**What to produce**
Each entry has to be given again in its exact wording, and no picture may appear in the result.

Records from a data collection:
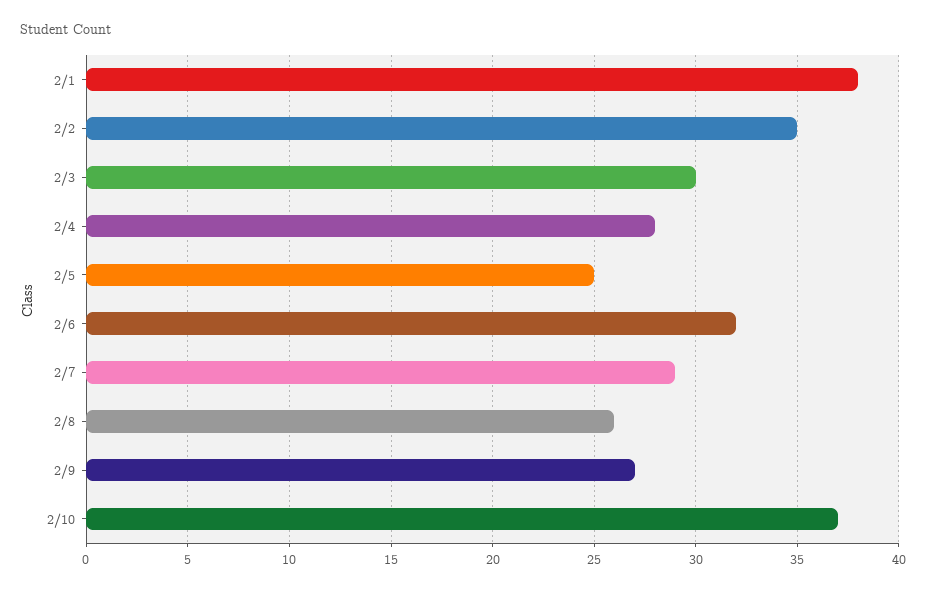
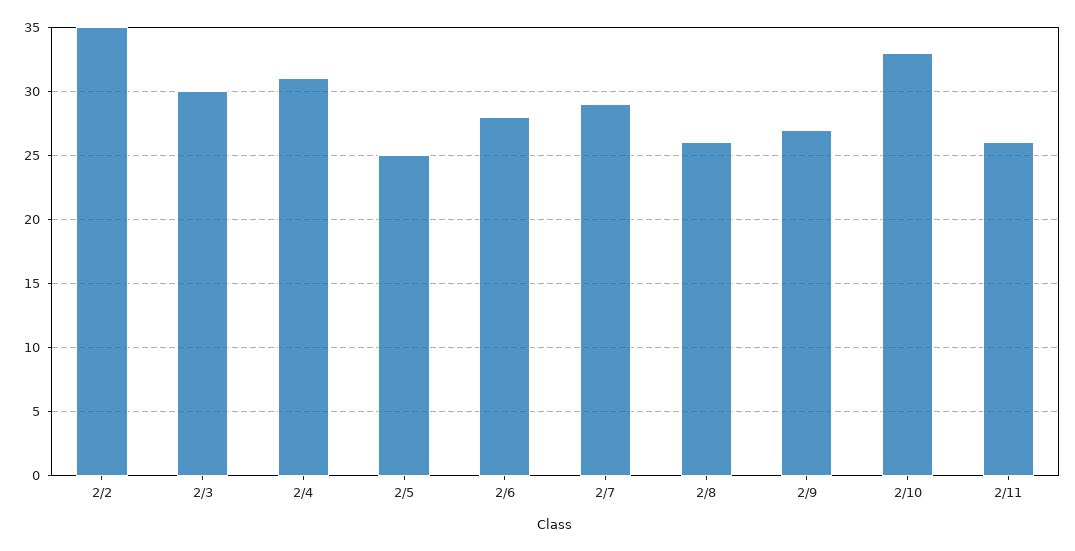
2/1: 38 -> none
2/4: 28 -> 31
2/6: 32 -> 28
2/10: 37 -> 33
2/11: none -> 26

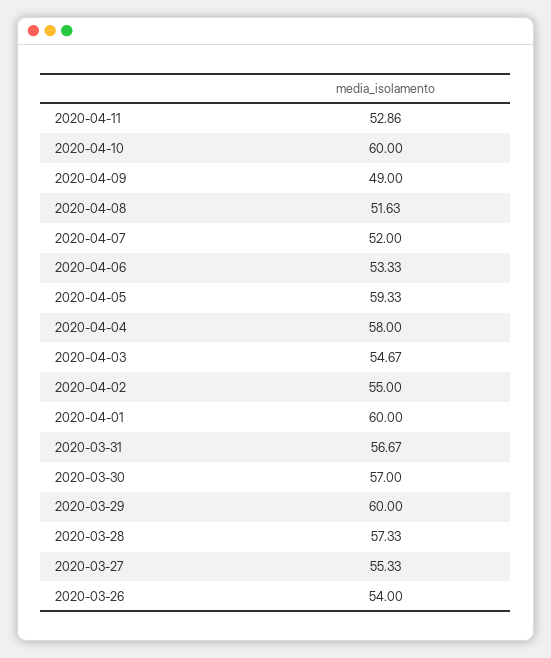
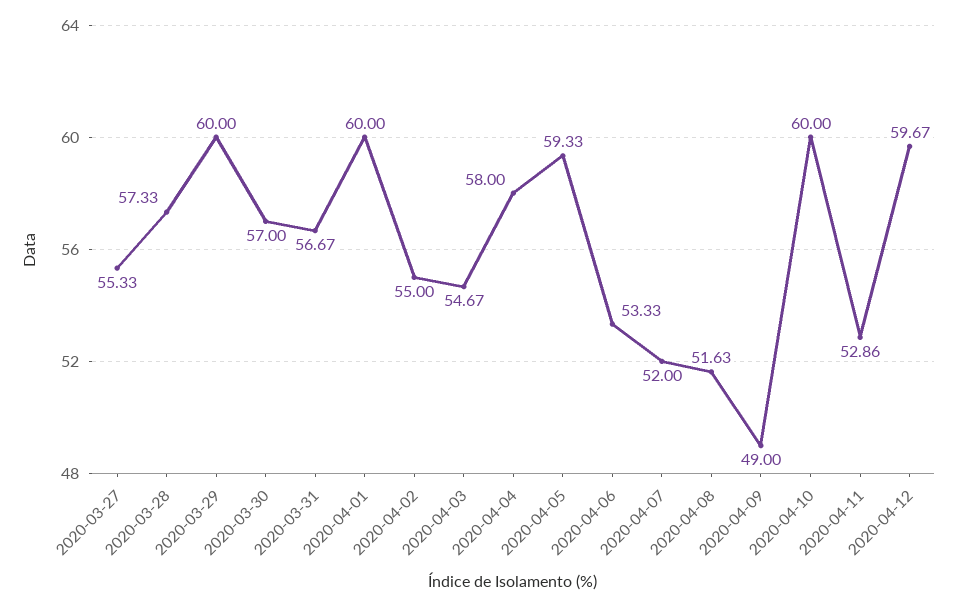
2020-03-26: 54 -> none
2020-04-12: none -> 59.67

**Answer to the exercise**
2/1: 38 -> none
2/4: 28 -> 31
2/6: 32 -> 28
2/10: 37 -> 33
2/11: none -> 26

2020-03-26: 54 -> none
2020-04-12: none -> 59.67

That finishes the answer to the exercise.